How to prevent offense:

  1. Pray. Ask God to heal the hurt and to give you the ability to see this from His perspective.

  2. Forgive. Immediately forgive before you even have a conversation. When you go into it with forgiveness in your heart you are not allowing offense to plant seeds.

  3. Give them the benefit of the doubt. Before you  arrive at the conclusion the offense was malicious and done intentionally give them grace. Maybe you heard them wrong, maybe they are having a bad day, or maybe you have misread their intentions.  

  4. Do not dwell on it. Do not replay it over and over in your head. Every time you do the story will change a little and make what happened worse than what really occurred and before you know it, you are living in an alternate reality.

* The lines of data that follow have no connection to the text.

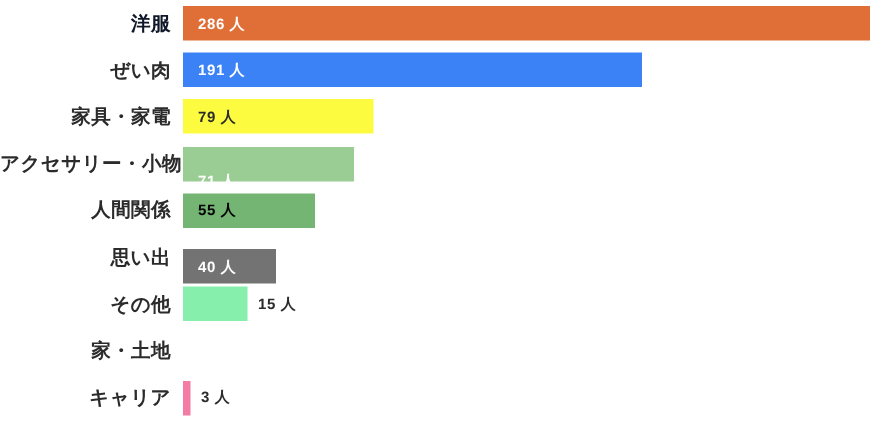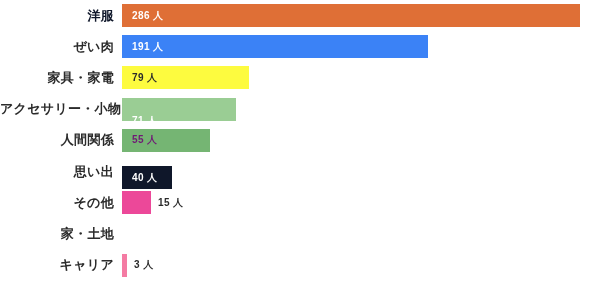--- a/index.html
+++ b/index.html
@@ -114,7 +114,7 @@
     <div class="row-label" style="color: rgb(43, 43, 43);">人間関係</div>
     <div class="bar-area">
       <div class="bar" style="width: 88.0769px; background: rgb(117, 181, 115);">
-        <span class="bar-value" style="color: #701a75;">55 人</span>
+        <span class="bar-value" style="color: #000000;">55 人</span>
       </div>
     </div>
   </div>

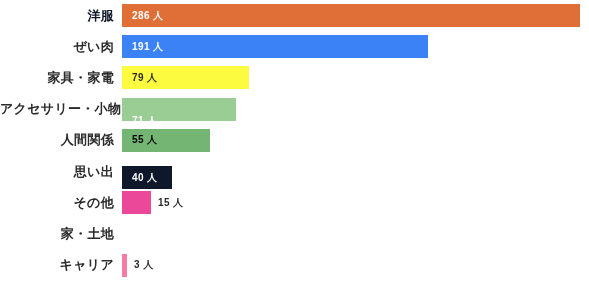--- a/index.html
+++ b/index.html
@@ -122,7 +122,7 @@
   <div class="row">
     <div class="row-label" style="color: rgb(43, 43, 43);">思い出</div>
     <div class="bar-area">
-      <div class="bar" style="width: 50px; background: #0f172a; margin-top: 12px;">
+      <div class="bar" style="width: 62px; background: #737373; margin-top: 12px;">
         <span class="bar-value" style="color: rgb(255, 255, 255);">40 人</span>
       </div>
     </div>

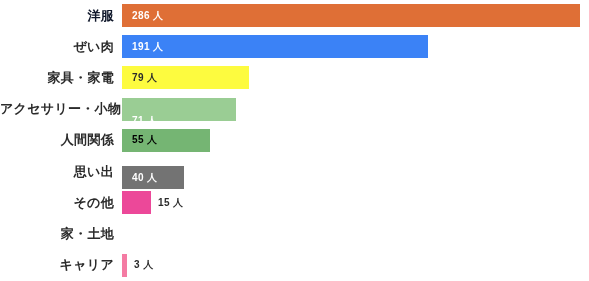--- a/index.html
+++ b/index.html
@@ -131,7 +131,7 @@
   <div class="row">
     <div class="row-label" style="color: rgb(43, 43, 43);">その他</div>
     <div class="bar-area">
-      <div class="bar" style="width: 29px; background: #ec4899;">
+      <div class="bar" style="width: 43px; background: #86efac;">
         <span class="bar-value outside" style="color: rgb(43, 43, 43);">15 人</span>
       </div>
     </div>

  5. Have the hard conversation. If you were hurt you need to say something even if it’s awkward or hard. This will help you get clarity on what happened and the other party will apologize for the misunderstanding or hurting you (hopefully they are mature enough to apologize in this moment).

  6. Move on. You don’t have to hold what they did against them and approach them with hesitancy. This goes back to the forgive, benefit of the doubt, don’t dwell on it steps.